[Revision tracking records]
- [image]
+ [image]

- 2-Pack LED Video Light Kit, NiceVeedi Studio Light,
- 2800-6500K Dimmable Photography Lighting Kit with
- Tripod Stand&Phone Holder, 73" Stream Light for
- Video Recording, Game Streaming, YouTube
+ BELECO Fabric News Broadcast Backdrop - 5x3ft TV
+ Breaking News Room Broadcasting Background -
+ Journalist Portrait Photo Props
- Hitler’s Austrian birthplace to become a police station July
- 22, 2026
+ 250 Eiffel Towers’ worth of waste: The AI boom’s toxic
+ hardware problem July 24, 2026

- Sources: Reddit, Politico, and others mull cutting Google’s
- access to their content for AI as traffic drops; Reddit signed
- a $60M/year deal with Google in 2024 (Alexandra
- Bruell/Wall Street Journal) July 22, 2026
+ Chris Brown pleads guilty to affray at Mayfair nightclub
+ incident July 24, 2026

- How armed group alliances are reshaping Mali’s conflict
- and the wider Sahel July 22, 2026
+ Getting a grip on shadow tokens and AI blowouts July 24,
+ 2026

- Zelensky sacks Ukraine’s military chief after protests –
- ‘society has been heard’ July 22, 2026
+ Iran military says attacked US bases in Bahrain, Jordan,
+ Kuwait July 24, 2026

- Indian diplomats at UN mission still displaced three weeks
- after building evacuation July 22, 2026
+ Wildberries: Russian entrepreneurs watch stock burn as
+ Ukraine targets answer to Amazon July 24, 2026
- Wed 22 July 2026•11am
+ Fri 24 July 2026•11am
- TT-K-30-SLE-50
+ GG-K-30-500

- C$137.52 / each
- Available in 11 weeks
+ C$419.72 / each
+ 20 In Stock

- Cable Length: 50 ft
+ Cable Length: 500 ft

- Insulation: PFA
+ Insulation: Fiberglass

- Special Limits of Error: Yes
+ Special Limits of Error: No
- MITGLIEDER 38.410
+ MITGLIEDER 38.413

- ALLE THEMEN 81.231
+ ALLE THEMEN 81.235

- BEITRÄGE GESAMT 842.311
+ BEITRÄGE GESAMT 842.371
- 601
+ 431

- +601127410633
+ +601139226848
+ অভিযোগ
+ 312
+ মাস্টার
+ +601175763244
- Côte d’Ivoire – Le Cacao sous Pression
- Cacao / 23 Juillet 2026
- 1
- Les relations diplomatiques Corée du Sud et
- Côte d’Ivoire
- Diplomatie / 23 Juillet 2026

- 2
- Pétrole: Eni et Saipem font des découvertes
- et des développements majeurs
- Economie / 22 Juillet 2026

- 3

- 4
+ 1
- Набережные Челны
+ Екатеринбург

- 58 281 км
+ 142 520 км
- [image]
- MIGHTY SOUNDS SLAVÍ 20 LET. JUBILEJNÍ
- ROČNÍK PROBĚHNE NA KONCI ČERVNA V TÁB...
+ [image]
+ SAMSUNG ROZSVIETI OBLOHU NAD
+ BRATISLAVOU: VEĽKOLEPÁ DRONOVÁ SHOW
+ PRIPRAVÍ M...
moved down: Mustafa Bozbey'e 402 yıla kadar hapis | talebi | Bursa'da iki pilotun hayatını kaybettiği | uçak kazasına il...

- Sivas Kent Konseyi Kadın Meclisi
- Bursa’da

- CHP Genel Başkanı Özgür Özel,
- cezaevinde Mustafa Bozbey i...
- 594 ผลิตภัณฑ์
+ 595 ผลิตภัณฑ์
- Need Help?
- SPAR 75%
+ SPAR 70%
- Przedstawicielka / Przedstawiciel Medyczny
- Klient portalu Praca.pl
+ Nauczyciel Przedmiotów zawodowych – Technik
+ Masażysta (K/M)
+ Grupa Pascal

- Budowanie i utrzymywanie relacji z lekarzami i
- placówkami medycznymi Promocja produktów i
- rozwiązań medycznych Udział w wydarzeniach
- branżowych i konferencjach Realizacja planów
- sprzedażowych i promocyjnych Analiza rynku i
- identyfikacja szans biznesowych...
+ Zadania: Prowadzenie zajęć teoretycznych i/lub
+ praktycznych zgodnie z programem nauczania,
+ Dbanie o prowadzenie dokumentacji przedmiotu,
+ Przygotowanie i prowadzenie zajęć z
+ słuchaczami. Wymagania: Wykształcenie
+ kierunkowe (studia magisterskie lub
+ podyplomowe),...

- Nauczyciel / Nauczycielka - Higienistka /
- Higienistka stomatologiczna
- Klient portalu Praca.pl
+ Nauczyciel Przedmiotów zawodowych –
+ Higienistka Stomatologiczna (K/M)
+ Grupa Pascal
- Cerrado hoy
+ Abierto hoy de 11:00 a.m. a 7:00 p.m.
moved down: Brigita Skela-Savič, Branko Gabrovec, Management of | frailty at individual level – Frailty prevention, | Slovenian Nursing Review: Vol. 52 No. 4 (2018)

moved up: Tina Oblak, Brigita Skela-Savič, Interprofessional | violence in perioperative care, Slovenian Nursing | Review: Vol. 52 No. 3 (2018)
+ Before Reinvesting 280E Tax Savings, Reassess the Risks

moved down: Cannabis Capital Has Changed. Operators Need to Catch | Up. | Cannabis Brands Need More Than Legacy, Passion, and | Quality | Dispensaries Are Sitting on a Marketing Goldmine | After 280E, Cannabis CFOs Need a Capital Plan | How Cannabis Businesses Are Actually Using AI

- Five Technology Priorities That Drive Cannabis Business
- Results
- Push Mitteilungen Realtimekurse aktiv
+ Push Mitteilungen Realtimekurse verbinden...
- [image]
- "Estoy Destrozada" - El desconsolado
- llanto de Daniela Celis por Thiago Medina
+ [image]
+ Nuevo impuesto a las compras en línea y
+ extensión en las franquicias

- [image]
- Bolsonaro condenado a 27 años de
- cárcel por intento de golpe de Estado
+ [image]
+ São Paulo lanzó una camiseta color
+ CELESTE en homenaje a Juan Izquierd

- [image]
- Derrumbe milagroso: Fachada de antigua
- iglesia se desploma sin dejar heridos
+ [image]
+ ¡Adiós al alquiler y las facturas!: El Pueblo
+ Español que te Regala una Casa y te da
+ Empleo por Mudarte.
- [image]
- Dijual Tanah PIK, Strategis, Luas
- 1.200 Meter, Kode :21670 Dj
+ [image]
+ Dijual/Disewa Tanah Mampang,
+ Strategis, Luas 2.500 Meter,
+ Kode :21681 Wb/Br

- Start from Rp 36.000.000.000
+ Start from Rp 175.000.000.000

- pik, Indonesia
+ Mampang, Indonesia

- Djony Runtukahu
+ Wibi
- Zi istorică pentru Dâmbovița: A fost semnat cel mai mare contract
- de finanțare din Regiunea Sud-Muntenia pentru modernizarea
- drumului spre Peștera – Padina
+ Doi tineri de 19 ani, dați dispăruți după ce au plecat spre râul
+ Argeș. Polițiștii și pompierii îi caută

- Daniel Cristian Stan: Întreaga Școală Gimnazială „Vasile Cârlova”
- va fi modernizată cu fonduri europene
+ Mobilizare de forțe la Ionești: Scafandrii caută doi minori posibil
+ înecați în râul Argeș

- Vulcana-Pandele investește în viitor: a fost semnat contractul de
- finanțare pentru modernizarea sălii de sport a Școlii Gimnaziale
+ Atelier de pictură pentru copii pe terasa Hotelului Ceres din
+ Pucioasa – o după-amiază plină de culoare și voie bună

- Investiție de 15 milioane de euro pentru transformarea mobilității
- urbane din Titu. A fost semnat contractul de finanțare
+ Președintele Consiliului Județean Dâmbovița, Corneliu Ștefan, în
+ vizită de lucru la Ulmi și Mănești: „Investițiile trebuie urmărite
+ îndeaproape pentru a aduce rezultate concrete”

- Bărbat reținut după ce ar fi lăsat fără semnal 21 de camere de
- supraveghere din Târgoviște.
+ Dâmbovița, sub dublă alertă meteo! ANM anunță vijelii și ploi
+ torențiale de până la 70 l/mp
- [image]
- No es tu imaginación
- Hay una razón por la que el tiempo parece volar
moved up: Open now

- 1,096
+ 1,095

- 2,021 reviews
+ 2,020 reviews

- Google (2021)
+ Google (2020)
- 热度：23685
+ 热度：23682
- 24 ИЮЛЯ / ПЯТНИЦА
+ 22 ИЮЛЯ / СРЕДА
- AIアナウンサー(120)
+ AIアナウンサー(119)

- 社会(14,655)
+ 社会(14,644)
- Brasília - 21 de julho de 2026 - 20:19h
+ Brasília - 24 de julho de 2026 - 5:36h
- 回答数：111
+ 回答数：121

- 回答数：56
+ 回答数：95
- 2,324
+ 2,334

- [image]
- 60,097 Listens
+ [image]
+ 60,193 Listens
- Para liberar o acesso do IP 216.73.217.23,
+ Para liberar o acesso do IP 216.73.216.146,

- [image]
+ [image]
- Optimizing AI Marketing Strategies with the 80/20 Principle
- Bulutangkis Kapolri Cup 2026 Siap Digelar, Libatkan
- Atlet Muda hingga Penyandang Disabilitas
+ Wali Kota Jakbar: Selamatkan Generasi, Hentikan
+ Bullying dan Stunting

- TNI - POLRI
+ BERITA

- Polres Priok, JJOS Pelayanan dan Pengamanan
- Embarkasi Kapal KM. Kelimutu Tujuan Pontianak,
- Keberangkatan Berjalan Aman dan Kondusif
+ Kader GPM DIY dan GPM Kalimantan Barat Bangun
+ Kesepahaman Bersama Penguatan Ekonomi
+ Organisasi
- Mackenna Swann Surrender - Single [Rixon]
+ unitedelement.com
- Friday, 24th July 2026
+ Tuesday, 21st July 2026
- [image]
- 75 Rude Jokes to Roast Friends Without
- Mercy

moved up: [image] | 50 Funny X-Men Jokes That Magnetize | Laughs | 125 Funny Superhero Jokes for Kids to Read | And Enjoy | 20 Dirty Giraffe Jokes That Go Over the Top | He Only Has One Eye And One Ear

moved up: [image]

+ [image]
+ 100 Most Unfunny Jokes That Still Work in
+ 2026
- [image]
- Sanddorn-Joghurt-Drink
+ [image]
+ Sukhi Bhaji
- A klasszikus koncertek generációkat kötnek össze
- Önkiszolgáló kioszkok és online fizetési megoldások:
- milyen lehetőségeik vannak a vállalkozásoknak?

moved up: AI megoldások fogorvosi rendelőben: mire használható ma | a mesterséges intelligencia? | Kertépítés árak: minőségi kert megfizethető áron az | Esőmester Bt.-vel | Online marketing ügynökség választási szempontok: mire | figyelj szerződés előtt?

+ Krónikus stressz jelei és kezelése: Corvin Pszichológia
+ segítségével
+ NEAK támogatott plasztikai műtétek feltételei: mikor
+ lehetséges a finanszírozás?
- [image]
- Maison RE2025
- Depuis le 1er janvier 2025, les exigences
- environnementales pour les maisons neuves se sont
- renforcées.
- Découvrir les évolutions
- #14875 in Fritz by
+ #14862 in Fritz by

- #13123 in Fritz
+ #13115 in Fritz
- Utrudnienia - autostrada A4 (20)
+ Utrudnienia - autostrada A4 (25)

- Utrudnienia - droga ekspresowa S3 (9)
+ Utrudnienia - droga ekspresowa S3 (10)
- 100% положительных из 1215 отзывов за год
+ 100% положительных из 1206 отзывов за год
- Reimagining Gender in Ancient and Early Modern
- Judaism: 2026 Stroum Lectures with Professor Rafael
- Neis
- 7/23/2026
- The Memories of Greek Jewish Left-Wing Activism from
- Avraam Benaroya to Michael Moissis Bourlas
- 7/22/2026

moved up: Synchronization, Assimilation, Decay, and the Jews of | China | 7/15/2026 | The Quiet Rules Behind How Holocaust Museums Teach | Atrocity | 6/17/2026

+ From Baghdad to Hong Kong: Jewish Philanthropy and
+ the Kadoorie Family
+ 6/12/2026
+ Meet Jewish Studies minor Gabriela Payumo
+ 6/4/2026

▸ **WHAT IS EXPECTED**
Restate exactly the records above from their first line through the line that holds "- Sources: Reddit, Politico, and", please, including both and leaving out all others.

▸ **OUTPUT OF THE TASK**
- [image]
+ [image]

- 2-Pack LED Video Light Kit, NiceVeedi Studio Light,
- 2800-6500K Dimmable Photography Lighting Kit with
- Tripod Stand&Phone Holder, 73" Stream Light for
- Video Recording, Game Streaming, YouTube
+ BELECO Fabric News Broadcast Backdrop - 5x3ft TV
+ Breaking News Room Broadcasting Background -
+ Journalist Portrait Photo Props
- Hitler’s Austrian birthplace to become a police station July
- 22, 2026
+ 250 Eiffel Towers’ worth of waste: The AI boom’s toxic
+ hardware problem July 24, 2026

- Sources: Reddit, Politico, and others mull cutting Google’s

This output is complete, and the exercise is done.